▶ PROBLEM TO SOLVE: Once you find the line containing "- List CheckBox (selam)" in the data below, copy it and each following line exactly, up to and including the line containing "Convolution2D | 5x5 | 36", and nothing else.

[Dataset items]
####

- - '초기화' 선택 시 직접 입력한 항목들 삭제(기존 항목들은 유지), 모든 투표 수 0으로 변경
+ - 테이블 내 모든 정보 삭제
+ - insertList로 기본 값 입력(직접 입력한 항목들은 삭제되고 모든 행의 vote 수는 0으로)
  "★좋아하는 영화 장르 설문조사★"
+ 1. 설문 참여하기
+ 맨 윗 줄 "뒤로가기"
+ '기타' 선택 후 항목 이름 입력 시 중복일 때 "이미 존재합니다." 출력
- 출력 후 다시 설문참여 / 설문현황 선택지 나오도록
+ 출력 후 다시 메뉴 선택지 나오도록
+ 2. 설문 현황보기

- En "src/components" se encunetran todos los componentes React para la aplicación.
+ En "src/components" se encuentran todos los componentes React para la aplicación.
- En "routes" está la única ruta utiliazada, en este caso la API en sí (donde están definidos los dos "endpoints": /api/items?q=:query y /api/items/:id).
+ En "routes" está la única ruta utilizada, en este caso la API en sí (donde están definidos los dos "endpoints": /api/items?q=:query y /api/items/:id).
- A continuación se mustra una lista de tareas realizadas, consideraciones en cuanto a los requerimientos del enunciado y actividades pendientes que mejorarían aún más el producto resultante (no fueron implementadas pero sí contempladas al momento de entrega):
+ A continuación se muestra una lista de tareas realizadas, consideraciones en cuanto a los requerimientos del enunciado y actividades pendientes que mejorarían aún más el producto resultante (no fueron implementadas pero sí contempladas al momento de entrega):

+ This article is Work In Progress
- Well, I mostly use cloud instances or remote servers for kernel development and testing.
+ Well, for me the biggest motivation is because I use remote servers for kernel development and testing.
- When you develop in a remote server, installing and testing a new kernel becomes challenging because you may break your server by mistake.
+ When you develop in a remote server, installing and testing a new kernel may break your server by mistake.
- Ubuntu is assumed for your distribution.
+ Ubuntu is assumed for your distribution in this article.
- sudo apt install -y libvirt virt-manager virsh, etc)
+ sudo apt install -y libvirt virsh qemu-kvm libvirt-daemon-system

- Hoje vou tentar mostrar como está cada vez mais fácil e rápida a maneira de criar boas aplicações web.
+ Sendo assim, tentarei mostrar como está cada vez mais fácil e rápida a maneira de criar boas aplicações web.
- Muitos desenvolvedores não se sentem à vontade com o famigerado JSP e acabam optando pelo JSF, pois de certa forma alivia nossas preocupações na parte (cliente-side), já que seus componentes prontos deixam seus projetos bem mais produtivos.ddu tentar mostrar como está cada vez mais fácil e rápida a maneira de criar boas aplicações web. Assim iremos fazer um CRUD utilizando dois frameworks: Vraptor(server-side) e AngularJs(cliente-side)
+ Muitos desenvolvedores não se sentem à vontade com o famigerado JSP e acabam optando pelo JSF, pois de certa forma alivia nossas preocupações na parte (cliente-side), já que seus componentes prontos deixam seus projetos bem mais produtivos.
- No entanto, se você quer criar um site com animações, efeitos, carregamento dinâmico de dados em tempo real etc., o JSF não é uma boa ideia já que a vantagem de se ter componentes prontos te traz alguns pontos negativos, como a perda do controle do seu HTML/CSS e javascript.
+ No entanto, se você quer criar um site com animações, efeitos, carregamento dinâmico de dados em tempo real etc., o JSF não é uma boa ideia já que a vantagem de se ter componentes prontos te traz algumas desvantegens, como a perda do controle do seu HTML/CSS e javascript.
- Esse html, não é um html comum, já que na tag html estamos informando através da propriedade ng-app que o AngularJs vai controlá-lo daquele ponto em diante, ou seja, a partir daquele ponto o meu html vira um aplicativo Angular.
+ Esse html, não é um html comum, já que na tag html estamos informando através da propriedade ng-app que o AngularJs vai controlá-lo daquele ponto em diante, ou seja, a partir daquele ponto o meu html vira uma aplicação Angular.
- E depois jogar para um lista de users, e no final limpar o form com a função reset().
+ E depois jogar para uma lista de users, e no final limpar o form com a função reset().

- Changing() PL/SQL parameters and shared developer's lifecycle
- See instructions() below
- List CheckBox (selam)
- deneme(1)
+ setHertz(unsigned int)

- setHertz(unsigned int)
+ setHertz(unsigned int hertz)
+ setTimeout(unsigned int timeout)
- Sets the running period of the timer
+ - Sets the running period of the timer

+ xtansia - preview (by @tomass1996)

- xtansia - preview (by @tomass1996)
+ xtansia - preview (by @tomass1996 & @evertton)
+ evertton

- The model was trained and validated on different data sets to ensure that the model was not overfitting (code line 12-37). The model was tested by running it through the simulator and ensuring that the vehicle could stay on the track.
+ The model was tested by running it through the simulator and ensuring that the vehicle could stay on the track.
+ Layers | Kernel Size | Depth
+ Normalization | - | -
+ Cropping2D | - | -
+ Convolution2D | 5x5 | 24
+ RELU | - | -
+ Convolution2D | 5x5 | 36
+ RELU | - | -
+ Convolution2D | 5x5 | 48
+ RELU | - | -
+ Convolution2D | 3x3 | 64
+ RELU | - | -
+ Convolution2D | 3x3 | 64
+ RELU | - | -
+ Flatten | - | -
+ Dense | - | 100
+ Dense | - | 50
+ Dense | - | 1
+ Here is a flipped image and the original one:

####

▶ ANSWER AREA:
- List CheckBox (selam)
- deneme(1)
+ setHertz(unsigned int)

- setHertz(unsigned int)
+ setHertz(unsigned int hertz)
+ setTimeout(unsigned int timeout)
- Sets the running period of the timer
+ - Sets the running period of the timer

+ xtansia - preview (by @tomass1996)

- xtansia - preview (by @tomass1996)
+ xtansia - preview (by @tomass1996 & @evertton)
+ evertton

- The model was trained and validated on different data sets to ensure that the model was not overfitting (code line 12-37). The model was tested by running it through the simulator and ensuring that the vehicle could stay on the track.
+ The model was tested by running it through the simulator and ensuring that the vehicle could stay on the track.
+ Layers | Kernel Size | Depth
+ Normalization | - | -
+ Cropping2D | - | -
+ Convolution2D | 5x5 | 24
+ RELU | - | -
+ Convolution2D | 5x5 | 36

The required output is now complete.